Мастер расформированных в период военных действий механических мастерских, де Сидорофф, а в ту пору обыкновенный Сидоров Дмитрий Евграфович, командирован в Бангкок за наждачной бумагой. Погода благоприятствует. Тем не менее уже в Рангуне ему становится ясно, что все коммуникации прерваны. Сведя знакомство с антисоциальными элементами, Сидоров покупает в Калькутте турецкий паспорт, чтобы отплыть с ним в Бразилию, где встречается с молодым Одеяловым, дед которого, Одеялов-дед, обучал в свое время Сидорова начаткам механики. В тот период у них в цеху сотрудничал и отец Одеялова, Одеялов-отец. Работал также Петров, трудились другие рабочие. Все они довольно неплохо знали друг друга и часто, особенно летом, ухаживали за гулявшими мимо работницами. Де Сидорофф живописал те приятные годы сочными и скупыми мазками глаголов и междометий. Рассказанное запечатлелось. И когда денщик Одеялов поведает мне впоследствии историю своего рождения, она не застанет меня врасплох, но прозвучит повторением пройденного. И, сидя в застиранном хитатаре с блокнотом в руках на фоне бредущих на запад пейзажей, в сотый раз осознаю, что вся эта публика – эти Сидоровы, одеяловы и петровы,– они-то и составляют тот самый народ, о счастье которого мы все так мучительно и неумело печемся, который жалеем за неприспособленность к жизни, к судьбе, за который боремся и скорбим на каторгах и в стихах, в повестях и в застенках. А между тем этот самый народ никогда не просил и не уполномочивал нас заниматься его делами, ибо дела его обстояли не так уж и худо. И на примере одной механической мастерской мы легко убеждаемся: жили да были, работали да ухаживали, рождались да умирали. А что еще нужно? Какого рожна? Счастья? Счастье слишком непрочно. Благополучья? Оно безнравственно. И поэтому лучшее, что возможно сделать для своего народа,– это оставить его в покое, не тормошить и не дергать, словно того прикорнувшего у Вас на плече усталого спутника – дескать, очнитесь, а то проедете остановку. Не надо, не будите народ Ваш – пусть выспится. И вообще – что мы тут все мудрствуем, дерзаем. Мир сей сотворен не нами, не нам его и менять.
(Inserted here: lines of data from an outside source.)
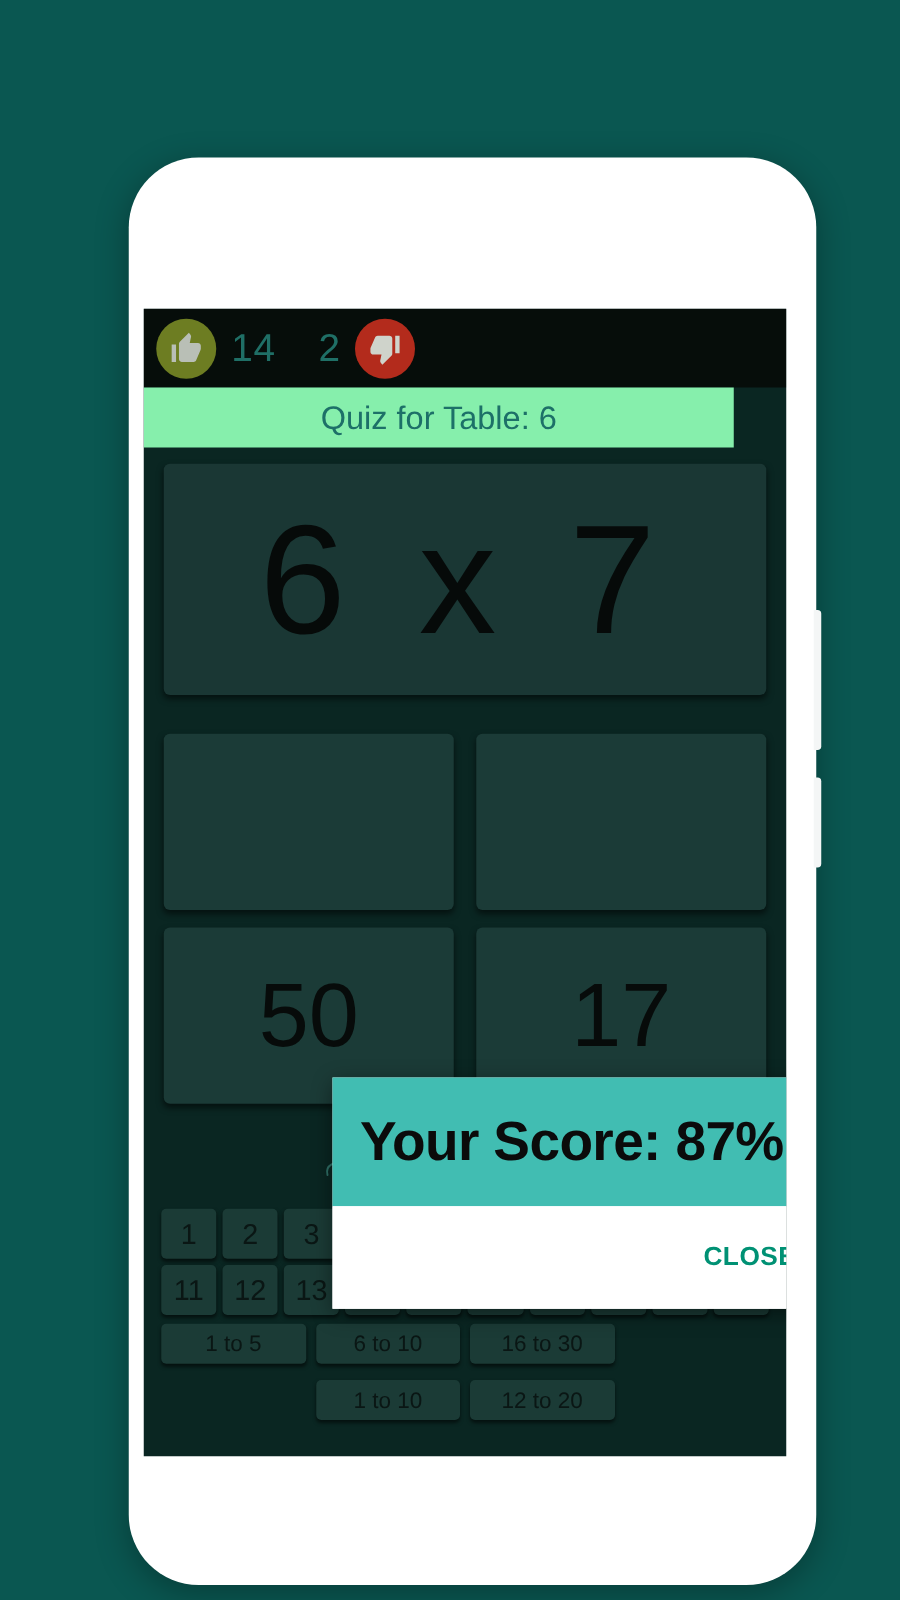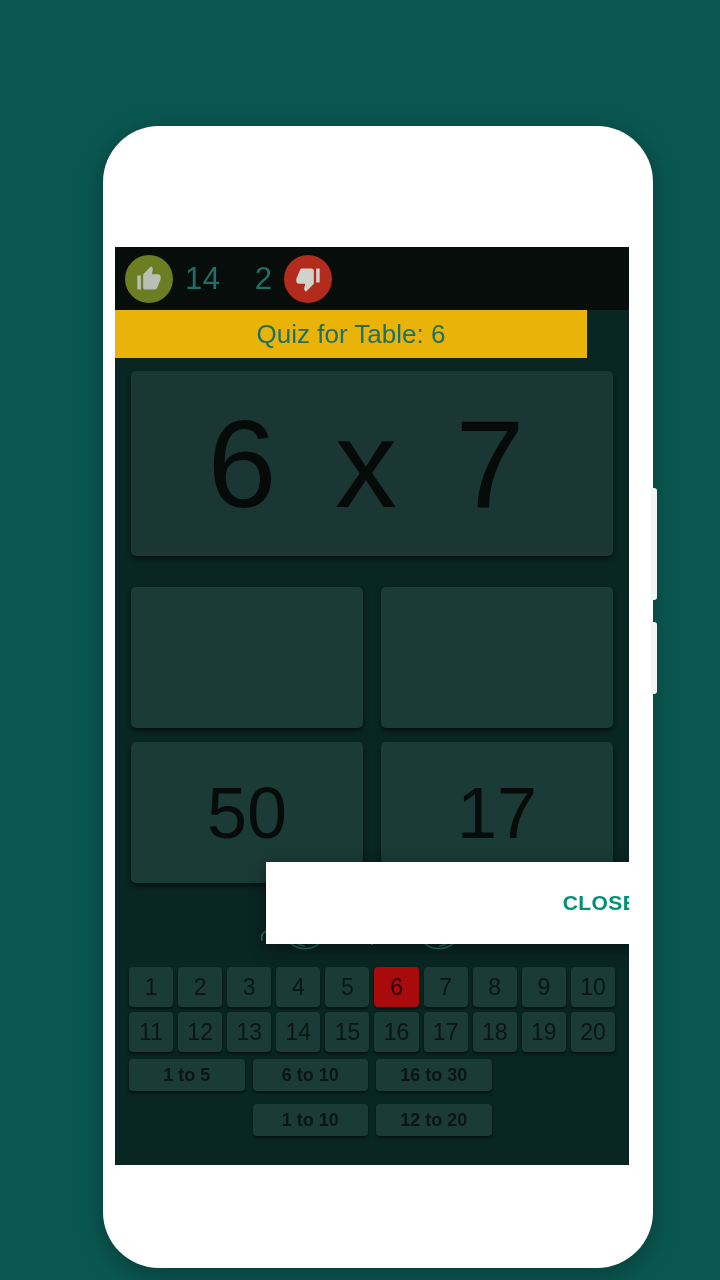"Quiz for Table: 6" #quiz-subtitle { background: #eab308 -> #86efac }
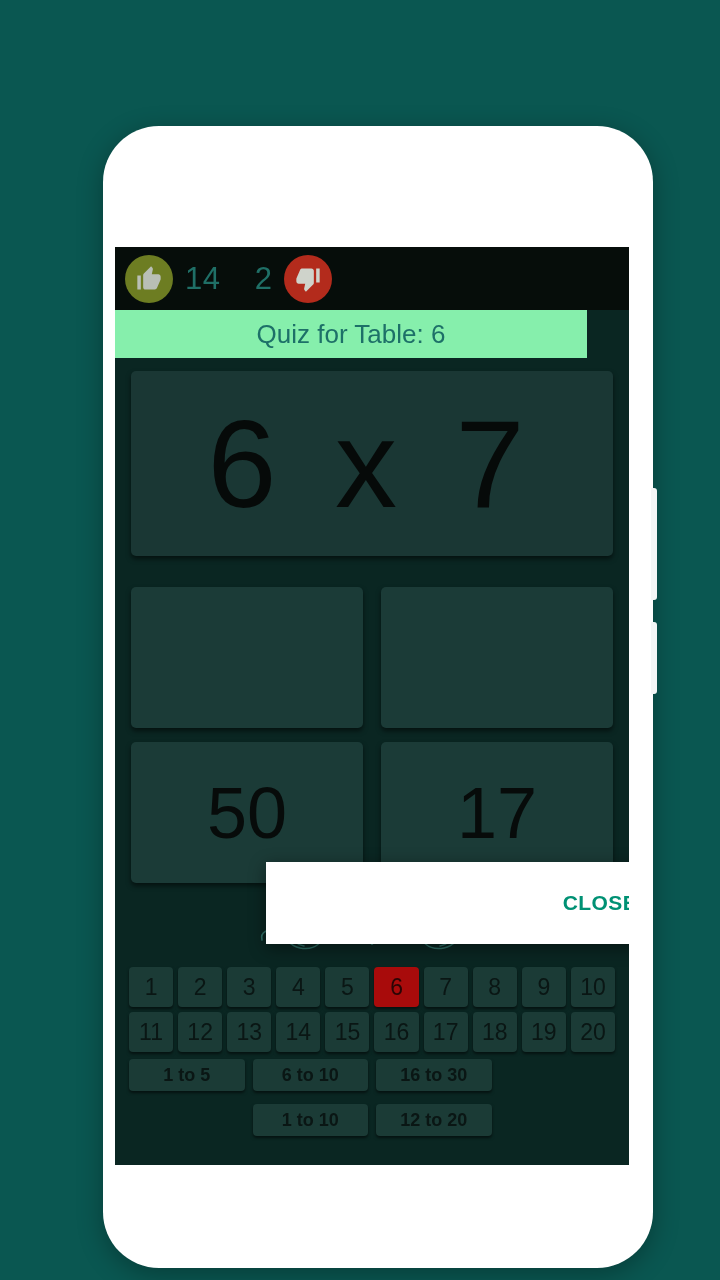"Your Score: 87%" div { html: none -> <div> <div>Your Score: 87%</div> </div> }
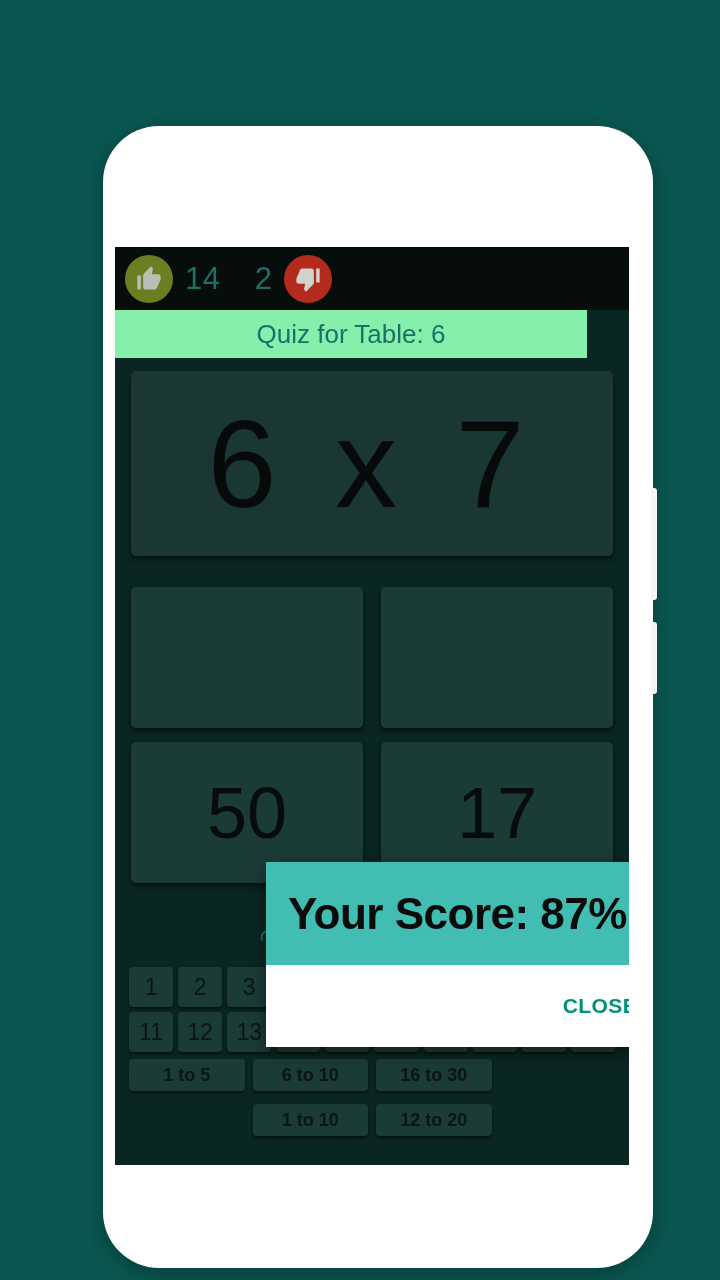"1 to 5" .range-button { font-weight: 700 -> 400 }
«А вы как рассчитываете, Дмитрий Евграфович?» – спросил я затейника, изложив ему свои охранительные умозрения.

Тот был солидарен. Неладно скроен, да крепко сшит, он держался вызывающе прямо, носил жокейское кепи, имел ароматное кожаное портмоне, малахитовый портсигар и курил «Дым Отечества». Дым названных по роману Тургенева отечественных папирос был сладок, да зол и ел ему носоглотку и серые с поволокой глаза. Но даже и под таким благовидным предлогом де Сидорофф никогда б не заплакал по прошлому. «Черта-с-два»,– говаривал он своей ностальгии. Родился же Дмитрий Евграфович под созвездием Девы, и сим сказано то остальное, что следовало бы добавить о нашем затейнике.